Why Your Book Needs an Index (Extract from the ASI Special Interest Group http://www.historyindexers.org/why-your-book-needs-an-index/ Original Article by Mindy Reed)
While it may seem that the author of a book would be best at preparing the index, since he or she knows the work most intimately, too often they lack the subjectivity of a reader, or the objectivity of a professional indexer. The role of the indexer is to match the author’s content with the reader’s specific information needs. The indexer can imagine potential readers and anticipate their needs when indexing the book.
An index is successful only if it is approachable and usable. Usable indexes improve the written work and build reader confidence in the author. The purpose of the index is to save the reader time and frustration in their search for relevant information. Rapid information retrieval is critical to the success of a book, manual, database or website.

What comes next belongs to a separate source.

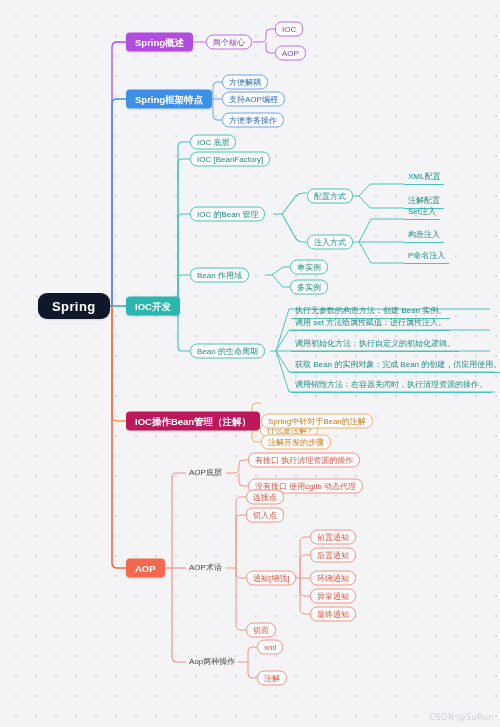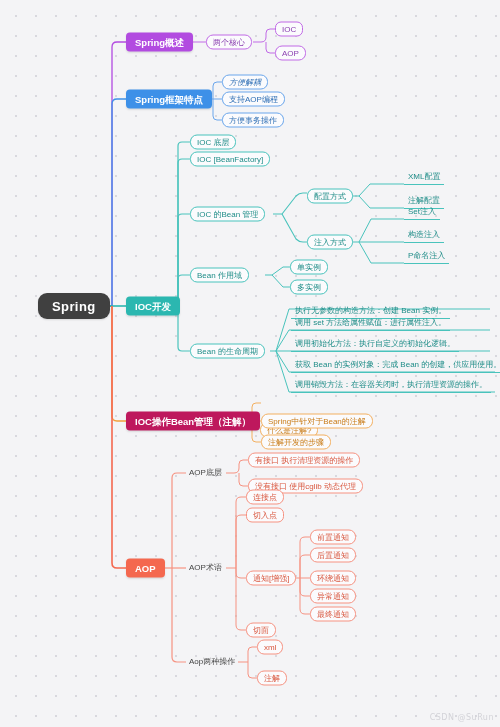"方便解耦" div.node { font-style: italic -> none }
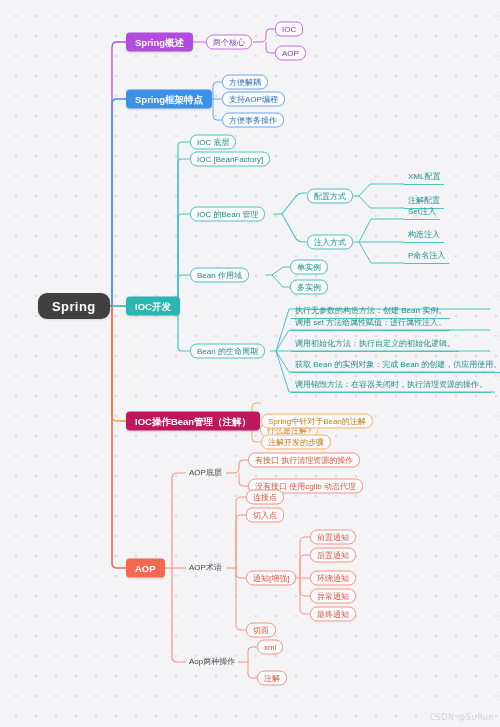"Spring" .root { background: #404040 -> #0f172a }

That is not to say the author can never be the indexer. If the author can view their book from the perspective of the reader and understands how to use cross references to guide the reader through their work, they may be able to index their work in a useful way.
Finally, keep in mind the index can't be prepared until the book is in final layout from the publisher or printer. It requires final pagination to be prepared correctly. An index without correct page locators is worthless. Most publishers will require the index be prepared on a short lead-time, often no more than a week or two.

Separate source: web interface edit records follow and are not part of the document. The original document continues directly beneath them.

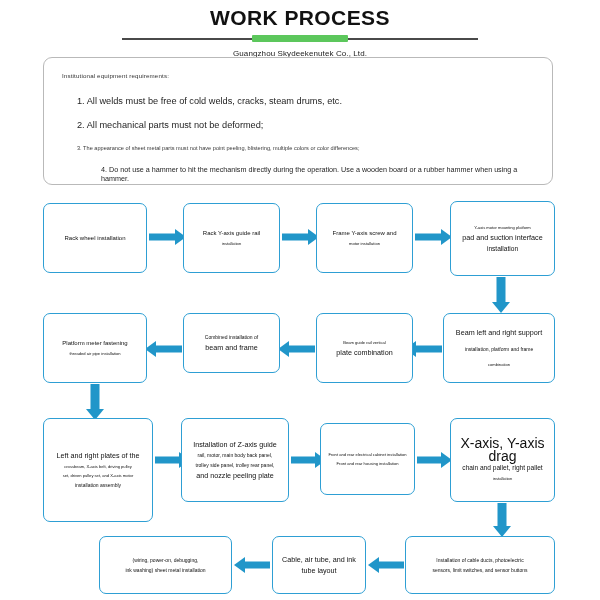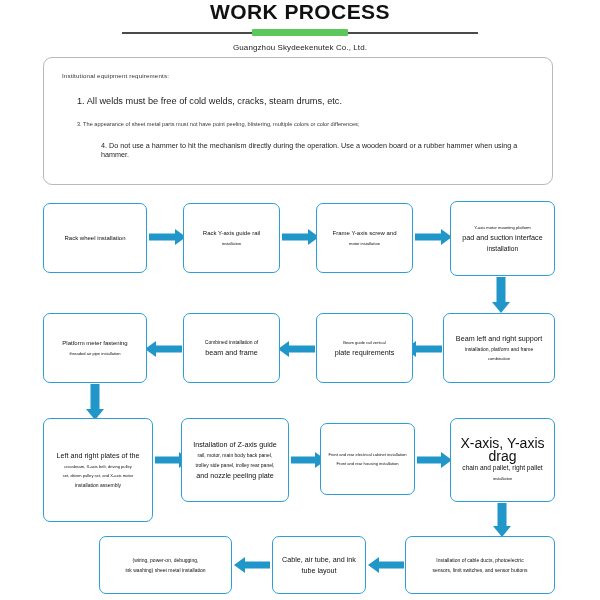"WORK PROCESS" .header { padding-top: none -> 6px }
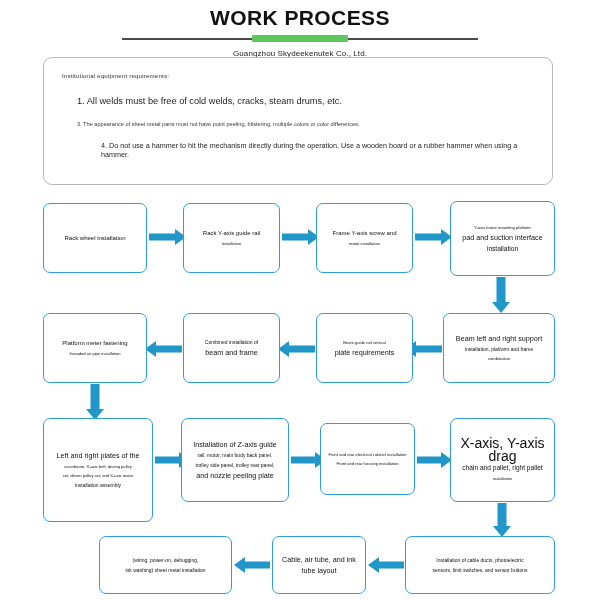"2. All mechanical parts must" div.req-item { html: none -> <div>2. All mechanical parts must not be deformed;</div> }
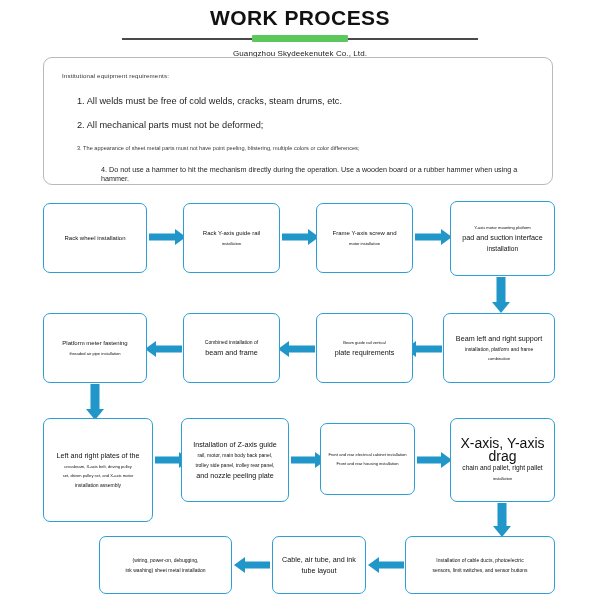"Beam left and right support" div.node { gap: none -> 6px }
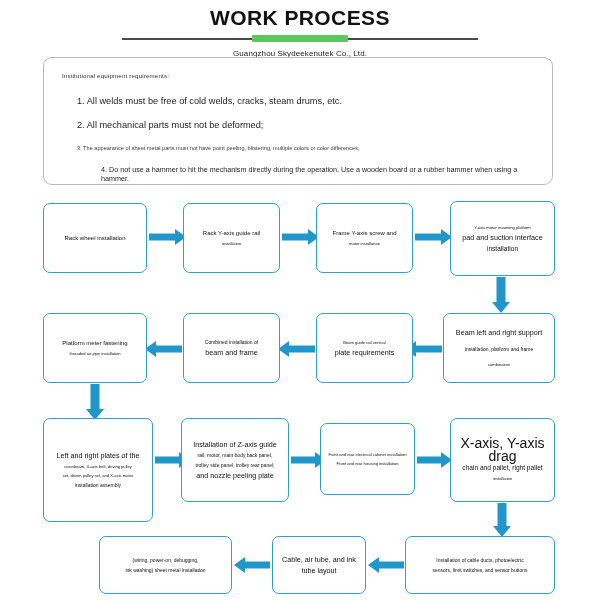"beam and frame" div.node { height: 70px -> 60px }
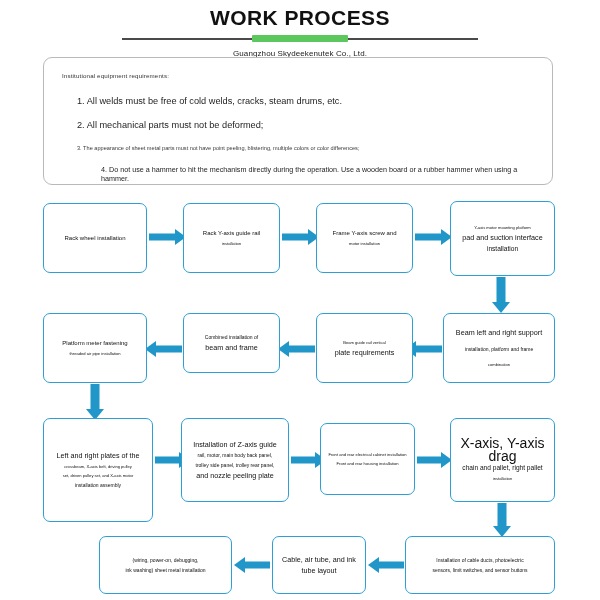"plate requirements" span.ln { text: requirements -> combination }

A well thought out index will use cross-references and alternate search terms that can lead human readers to content information, which is why human intervention is still needed for index preparation. While a human person can distinguish between a singer (bass) and a fish (bass), an embedded word search does not have that capacity. Artificial Intelligence algorithms are not sentient, do not understand human context, and as expert Gary Marcus writes, are "unable to construct internal models of how the world works."
Cross-references must be anticipated. For example, will a reader expect to find the generic term Native American, or Indigenous Peoples, or a specific band name? The Elements of Indigenous Style by Gregory Younging provides a paradigm shift in thinking.
In back-of-the-book indexing, specific formatting principles are followed. Publishers may specify whether the index should be indented or run-in style as well as other style guidelines reflective of the book content. Indexing software accomodates these specifications. If an author is planning on preparing their own index, utilization of formatting software can be a costly investment.
Authors invest many hours researching and rewriting to prepare a book they are proud of and willing to share with readers. The index is a reflection of that dedication and care.